La industria de la pizarra, motor tradicional en amplias zonas del noroeste peninsular, está viviendo una transformación profunda en la última década.
Tradicionalmente vinculado al corte, labrado y exportación de losas, el sector avanza hacia un modelo de economía circular en el que los residuos y subproductos del proceso se transforman en nuevos productos de valor añadido, convirtiéndose en oportunidades de negocio y sostenibilidad.
La economía circular implica mantener los recursos en uso el mayor tiempo posible, minimizando la generación de residuos y recuperando valor de los subproductos. En el contexto de la pizarra, esto significa que fragmentos, recortes o materiales de menor tamaño —tradicionalmente desechados o depositados en escombreras— pueden ser reaprovechados para nuevas aplicaciones industriales, de construcción o paisajismo.

Imagen: Cupa Pizarras
Nuevas aplicaciones y productos: el valor oculto en el residuo
El aprovechamiento de residuos de pizarra abre la puerta a una amplia gama de usos innovadores:
- Materiales decorativos y revestimientos tecnológicos:
La baja absorción de agua, la durabilidad y la estética de la pizarra hacen que fragmentos y recortes sean ideales para pavimentos, fachadas ventiladas, cubiertas técnicas o paisajismo de alto valor arquitectónico. - Áridos drenantes y mezclas filtrantes:
El residuo granulado puede emplearse como base en infraestructuras verdes, jardines sostenibles y sistemas urbanos de drenaje sostenible (SUDS), contribuyendo a la captación, filtrado y reutilización del agua de lluvia; lo que a su vez mejora la funcionalidad de los pavimentos. - Fillers y componentes técnicos en construcción:
Los subproductos, una vez triturados y clasificados, pueden incorporarse a morteros, cementos o mezclas asfálticas, mejorando prestaciones mecánicas y aligerando el peso de los materiales. - Trazabilidad y digitalización:
La incorporación de sensores, sistemas de clasificación automática y certificación digital permite garantizar el origen sostenible, la calidad y el destino de cada lote de material.
Beneficios ambientales, económicos y estrategias de valorización
Transformar los subproductos de la pizarra en materiales útiles ofrece beneficios tanto ambientales como económicos.

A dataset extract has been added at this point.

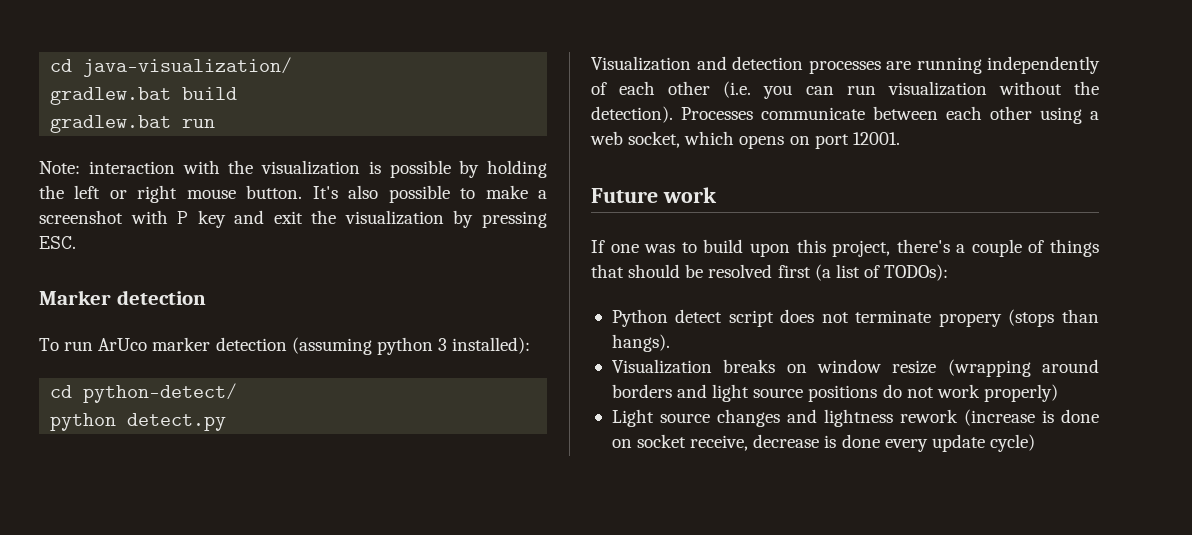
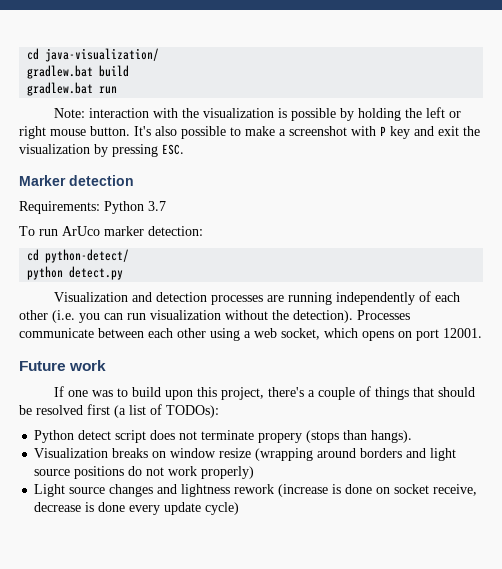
(206, 297) none -> [19,201,166,214] // Requirements: Python 3.7
[215,337,531,355] detection (assuming python 3 installed): -> [148,226,203,236] detection:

Reduce la dependencia de materias primas vírgenes, disminuye la cantidad de residuos en escombreras, mejora la eficiencia de las canteras y optimiza los costes asociados al tratamiento y disposición de los desechos. Al mismo tiempo, esta valorización genera nuevas líneas de negocio en transformación, diseño de producto y servicios asociados, contribuyendo a la creación de empleo cualificado.
Para lograrlo, es fundamental realizar un diagnóstico de los residuos, mapeando el volumen, tipo y composición de los materiales generados para identificar cuáles tienen valor añadido. Con esta información se pueden diseñar procesos de tratamiento eficientes que incluyan separación, trituración, clasificación granulométrica y ensayos de resistencia física y química, asegurando su reutilización en aplicaciones industriales o constructivas.
Asimismo, la colaboración entre industria e investigación, involucrando centros tecnológicos, universidades y empresas, potencia la innovación, facilita la digitalización de procesos y amplía los mercados.
El futuro: pizarra circular, industria de referencia
La transformación de residuos de pizarra en productos de valor añadido es un claro ejemplo de cómo la economía circular va más allá de la simple gestión de residuos: se convierte en motor de innovación, diversificación industrial y sostenibilidad, impulsando la competitividad del sector y su integración en la cadena de valor global de la construcción y la arquitectura verde.
Galicia, como principal productora nacional y una de las regiones líderes a nivel mundial en pizarra, tiene la oportunidad de seguir marcando el camino. Apostar por la circularidad, la digitalización y el diseño de nuevos productos es clave para consolidar una industria moderna, responsable y generadora de empleo cualificado en el siglo XXI.